--- Supplied material Enclosed Below ---

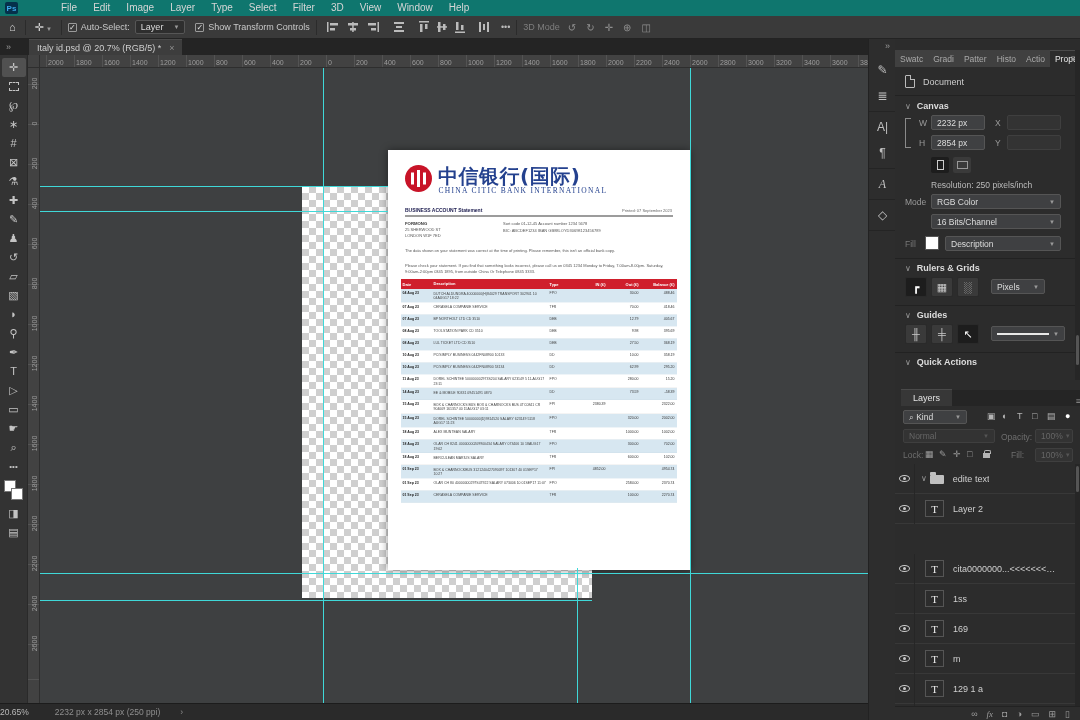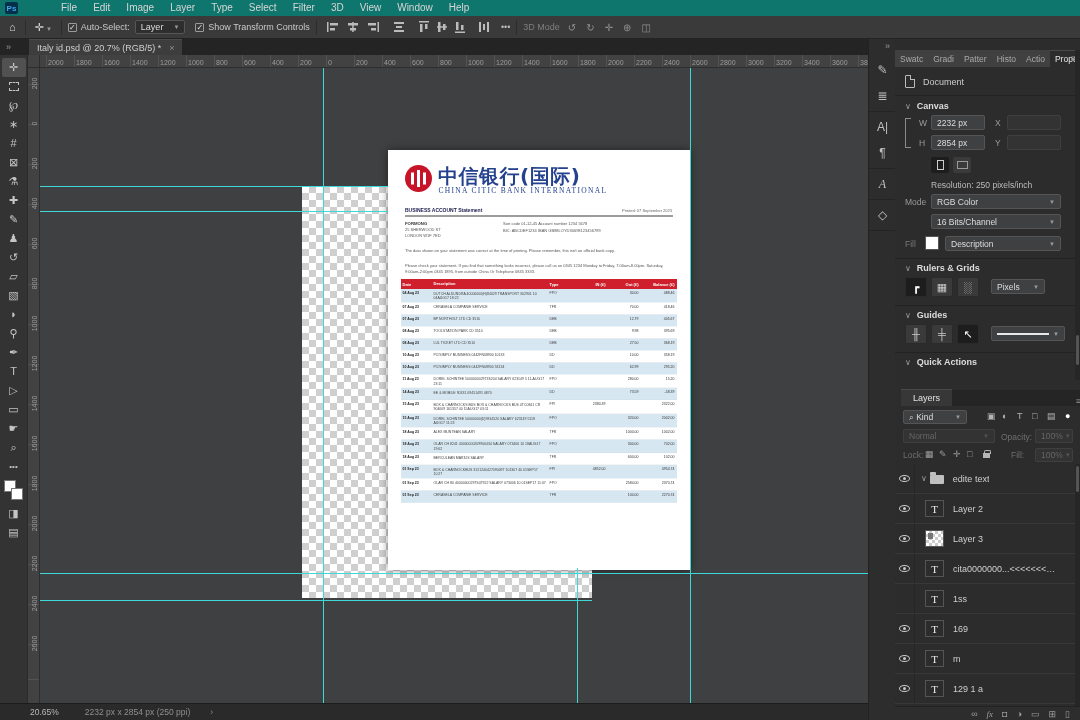--- a/index.html
+++ b/index.html
@@ -673,13 +673,6 @@
         <span class="lthumb">T</span>
         <span class="lname">Layer 2</span>
       </div>
-      <div class="lrow" style="top: 60px;">
-        <div class="eyecell">
-          <span class="eye"></span>
-        </div>
-        <span class="lthumb checker"></span>
-        <span class="lname">Layer 3</span>
-      </div>
       <div class="lrow" style="top: 90px;">
         <div class="eyecell">
           <span class="eye"></span>

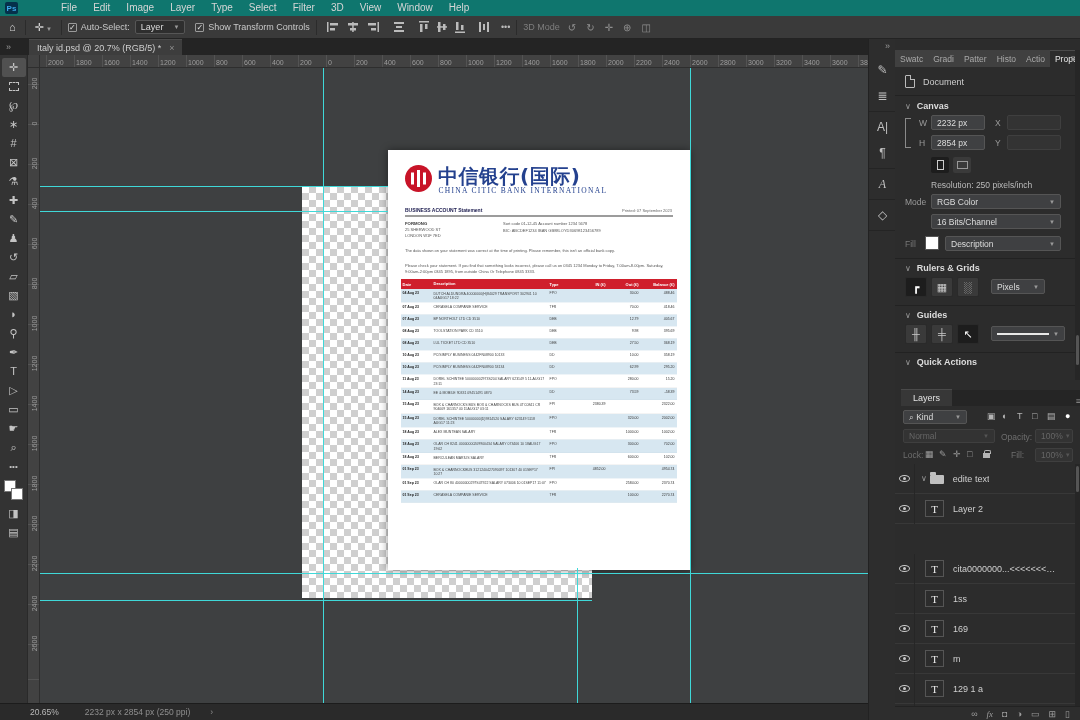--- a/index.html
+++ b/index.html
@@ -82,7 +82,7 @@
   .st-h .c0,.st-h .c1,.st-h .c2,.st-h .c3,.st-h .c4,.st-h .c5{color:#fff;font-weight:bold;padding-top:0;padding-bottom:0}
 
   
-  #statusbar{position:absolute;left:0;top:703px;width:868px;height:17px;background:#2a2a2a;border-top:1px solid #1c1c1c;display:flex;align-items:center;font-size:8.5px;color:#b9b9b9;padding-left:30px;z-index:22}
+  #statusbar{position:absolute;left:0;top:703px;width:868px;height:17px;background:#2a2a2a;border-top:1px solid #1c1c1c;display:flex;align-items:center;font-size:8.5px;color:#b9b9b9;z-index:22}
   #statusbar .dims{margin-left:26px;color:#8f8f8f}
   #statusbar .sb-chev{margin-left:20px;color:#8f8f8f}
 

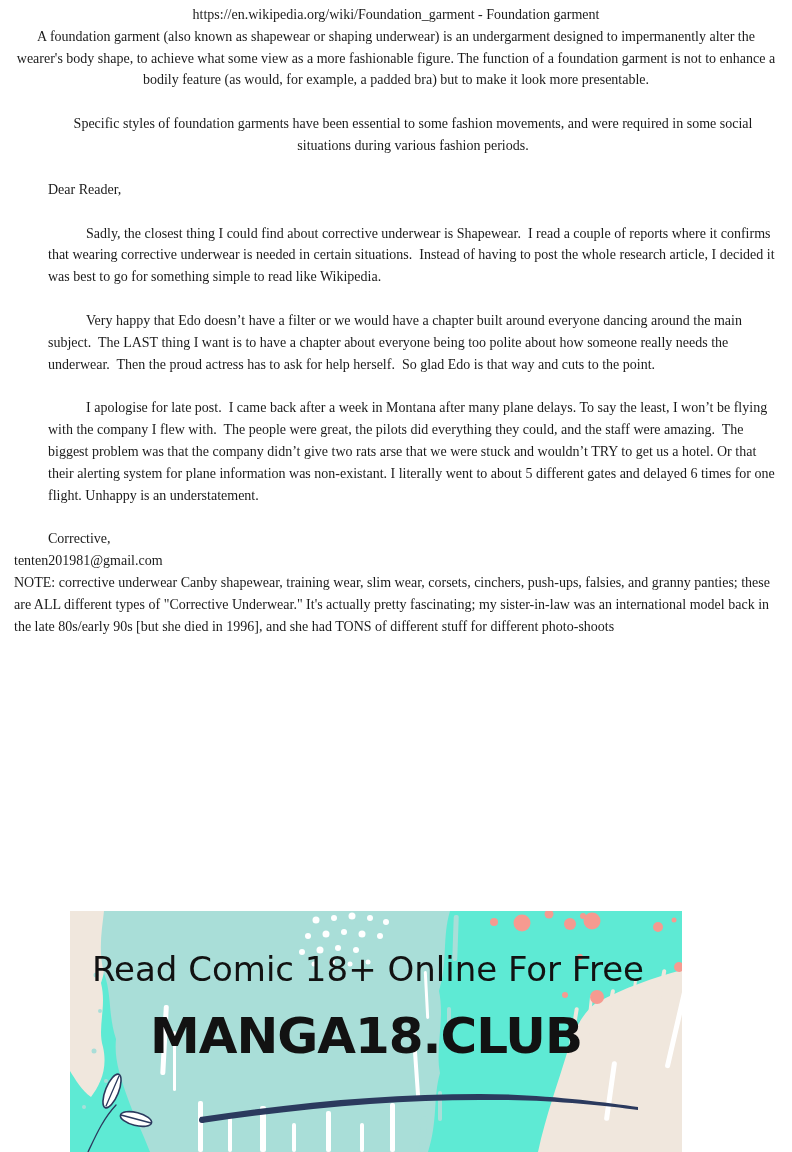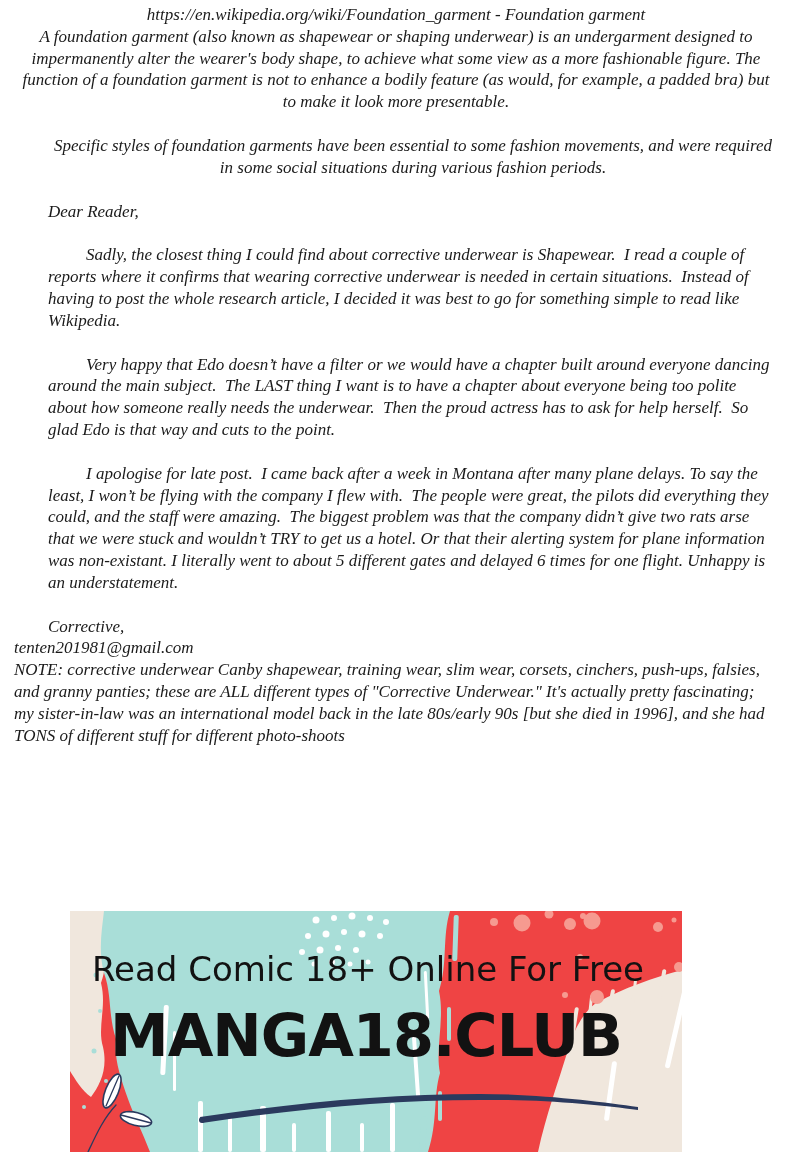--- a/index.html
+++ b/index.html
@@ -10,7 +10,7 @@
   body{width:792px;height:1152px;background:var(--background);position:relative;overflow:hidden;
        font-family:"Liberation Serif", serif;}
   .doc{position:absolute;top:4px;left:14px;width:764px;color:var(--document-text);
-       font-size:17px;line-height:21.8px;font-style:italic;}
+       font-size:14px;line-height:21.8px;}
   .doc p{margin:0;white-space:pre-wrap;}
   .doc p.gap{margin-top:22px;margin-left:34px;}
   .center{text-align:center;}

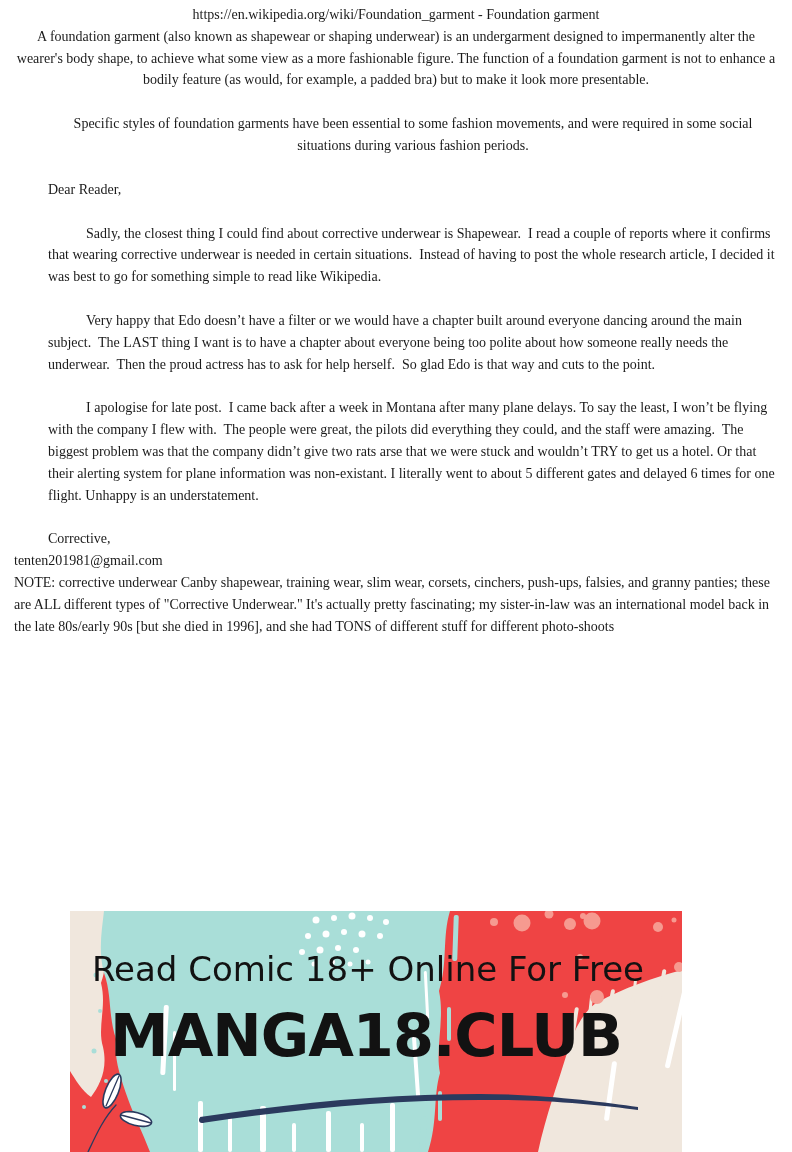--- a/index.html
+++ b/index.html
@@ -16,7 +16,7 @@
   .center{text-align:center;}
   .indent{text-indent:38px;}
   
-  .banner{position:absolute;left:70px;top:911px;width:612px;height:241px;background:#ef4444;overflow:hidden;}
+  .banner{position:absolute;left:70px;top:911px;width:612px;height:241px;background:#5eead4;overflow:hidden;}
   .banner svg{position:absolute;left:0;top:0;}
   .teal{fill:var(--teal);} .beige{fill:var(--beige);} .wht{fill:var(--white-accent);}
   .pinkdot{fill:var(--pink);} .navy{fill:var(--navy);}

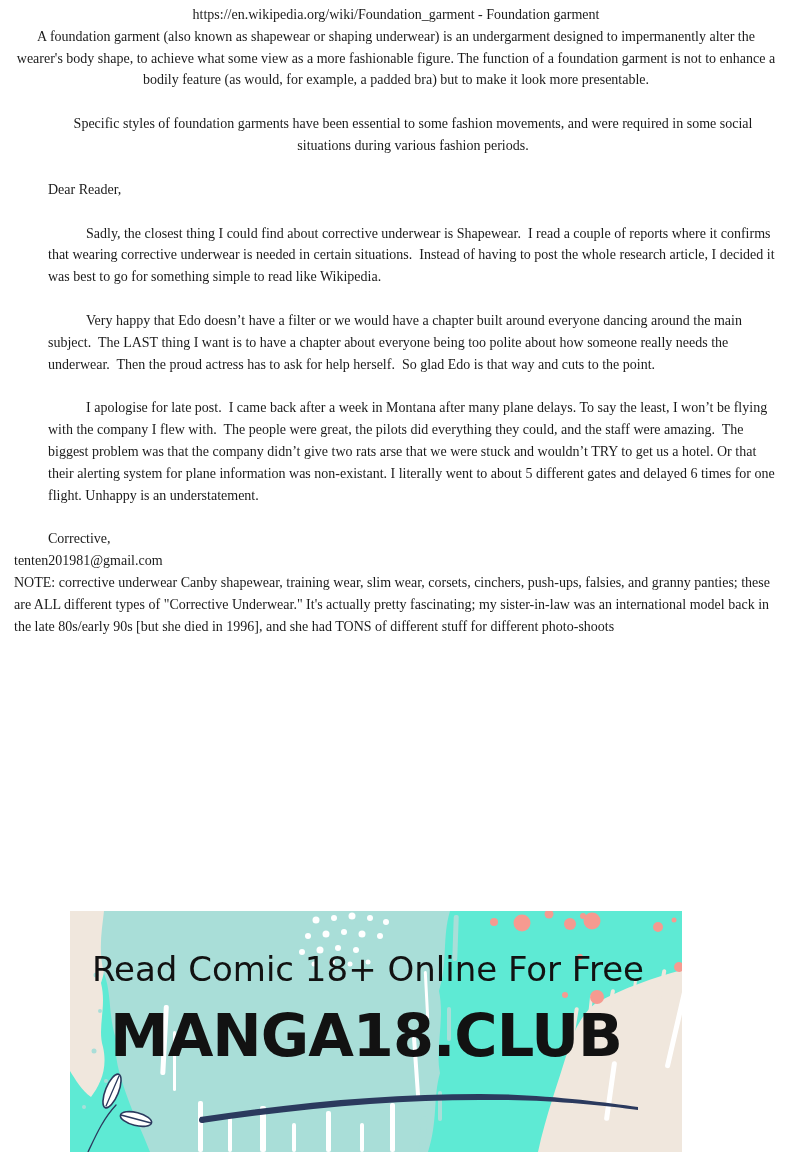--- a/index.html
+++ b/index.html
@@ -26,7 +26,7 @@
   .tagline{position:absolute;left:0;right:16px;top:38px;text-align:center;color:var(--banner-text);
            font-family:"DejaVu Sans", sans-serif;font-size:34px;font-weight:400;line-height:40px;}
   .site{position:absolute;left:0;right:20px;top:96px;text-align:center;color:var(--banner-text);
-        font-family:"DejaVu Sans", sans-serif;font-size:59px;font-weight:700;letter-spacing:-1px;line-height:58px;}
+        font-family:"DejaVu Sans", sans-serif;font-size:50px;font-weight:700;letter-spacing:-1px;line-height:58px;}
 </style>
 </head>
 <body>

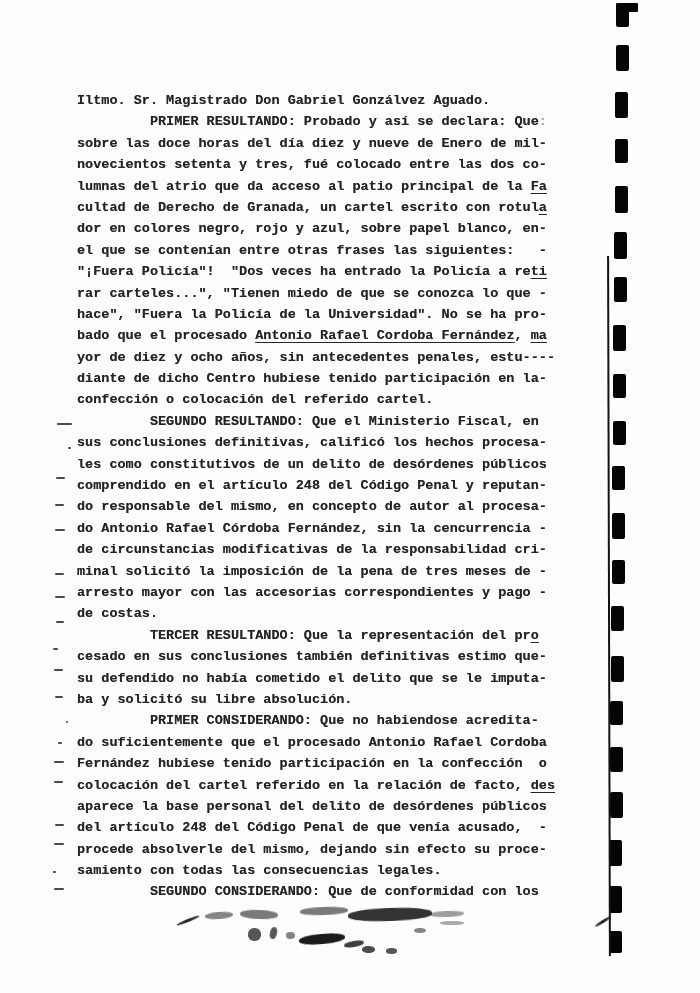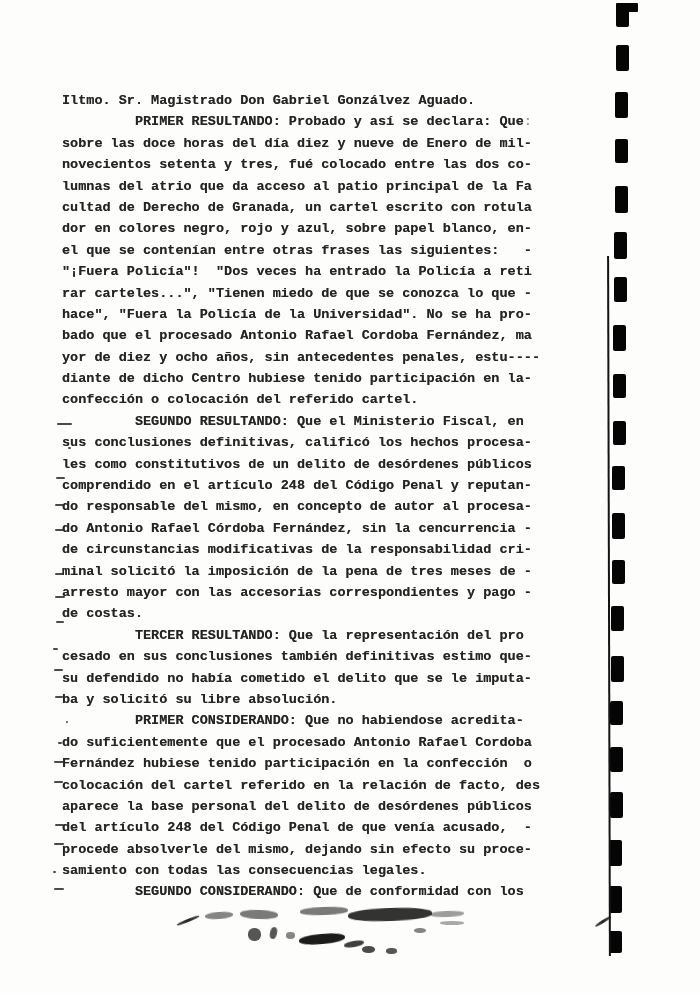--- a/index.html
+++ b/index.html
@@ -16,7 +16,7 @@
   }
   .text-block {
     position: absolute;
-    left: 62px; top: 90px;
+    left: 77px; top: 90px;
     font-size: 13.5px;
     line-height: 21.4px;
     font-weight: 700;

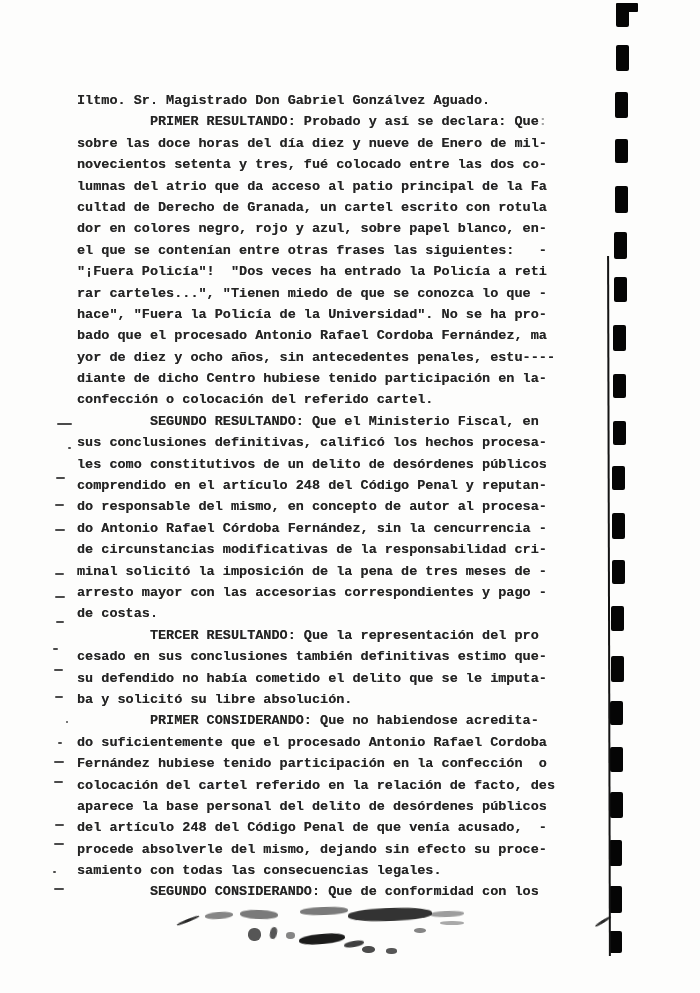--- a/index.html
+++ b/index.html
@@ -26,7 +26,7 @@
     text-shadow: 0 0 0.5px rgba(20,20,20,0.55);
   }
   .line { height: 21.4px; }
-  .u { text-underline-offset: 3px; text-decoration-thickness: 1px; }
+  .u { text-decoration: underline; text-underline-offset: 3px; text-decoration-thickness: 1px; }
   .light { opacity: 0.4; }
 
   .binding-mark {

--- End of Enclosed Supplied material ---

Your task: Make an exact copy of the records above, with the pictures left out.

Result:
--- a/index.html
+++ b/index.html
@@ -673,13 +673,6 @@
         <span class="lthumb">T</span>
         <span class="lname">Layer 2</span>
       </div>
-      <div class="lrow" style="top: 60px;">
-        <div class="eyecell">
-          <span class="eye"></span>
-        </div>
-        <span class="lthumb checker"></span>
-        <span class="lname">Layer 3</span>
-      </div>
       <div class="lrow" style="top: 90px;">
         <div class="eyecell">
           <span class="eye"></span>

--- a/index.html
+++ b/index.html
@@ -82,7 +82,7 @@
   .st-h .c0,.st-h .c1,.st-h .c2,.st-h .c3,.st-h .c4,.st-h .c5{color:#fff;font-weight:bold;padding-top:0;padding-bottom:0}
 
   
-  #statusbar{position:absolute;left:0;top:703px;width:868px;height:17px;background:#2a2a2a;border-top:1px solid #1c1c1c;display:flex;align-items:center;font-size:8.5px;color:#b9b9b9;padding-left:30px;z-index:22}
+  #statusbar{position:absolute;left:0;top:703px;width:868px;height:17px;background:#2a2a2a;border-top:1px solid #1c1c1c;display:flex;align-items:center;font-size:8.5px;color:#b9b9b9;z-index:22}
   #statusbar .dims{margin-left:26px;color:#8f8f8f}
   #statusbar .sb-chev{margin-left:20px;color:#8f8f8f}
 

--- a/index.html
+++ b/index.html
@@ -10,7 +10,7 @@
   body{width:792px;height:1152px;background:var(--background);position:relative;overflow:hidden;
        font-family:"Liberation Serif", serif;}
   .doc{position:absolute;top:4px;left:14px;width:764px;color:var(--document-text);
-       font-size:17px;line-height:21.8px;font-style:italic;}
+       font-size:14px;line-height:21.8px;}
   .doc p{margin:0;white-space:pre-wrap;}
   .doc p.gap{margin-top:22px;margin-left:34px;}
   .center{text-align:center;}

--- a/index.html
+++ b/index.html
@@ -16,7 +16,7 @@
   .center{text-align:center;}
   .indent{text-indent:38px;}
   
-  .banner{position:absolute;left:70px;top:911px;width:612px;height:241px;background:#ef4444;overflow:hidden;}
+  .banner{position:absolute;left:70px;top:911px;width:612px;height:241px;background:#5eead4;overflow:hidden;}
   .banner svg{position:absolute;left:0;top:0;}
   .teal{fill:var(--teal);} .beige{fill:var(--beige);} .wht{fill:var(--white-accent);}
   .pinkdot{fill:var(--pink);} .navy{fill:var(--navy);}

--- a/index.html
+++ b/index.html
@@ -26,7 +26,7 @@
   .tagline{position:absolute;left:0;right:16px;top:38px;text-align:center;color:var(--banner-text);
            font-family:"DejaVu Sans", sans-serif;font-size:34px;font-weight:400;line-height:40px;}
   .site{position:absolute;left:0;right:20px;top:96px;text-align:center;color:var(--banner-text);
-        font-family:"DejaVu Sans", sans-serif;font-size:59px;font-weight:700;letter-spacing:-1px;line-height:58px;}
+        font-family:"DejaVu Sans", sans-serif;font-size:50px;font-weight:700;letter-spacing:-1px;line-height:58px;}
 </style>
 </head>
 <body>

--- a/index.html
+++ b/index.html
@@ -16,7 +16,7 @@
   }
   .text-block {
     position: absolute;
-    left: 62px; top: 90px;
+    left: 77px; top: 90px;
     font-size: 13.5px;
     line-height: 21.4px;
     font-weight: 700;

--- a/index.html
+++ b/index.html
@@ -26,7 +26,7 @@
     text-shadow: 0 0 0.5px rgba(20,20,20,0.55);
   }
   .line { height: 21.4px; }
-  .u { text-underline-offset: 3px; text-decoration-thickness: 1px; }
+  .u { text-decoration: underline; text-underline-offset: 3px; text-decoration-thickness: 1px; }
   .light { opacity: 0.4; }
 
   .binding-mark {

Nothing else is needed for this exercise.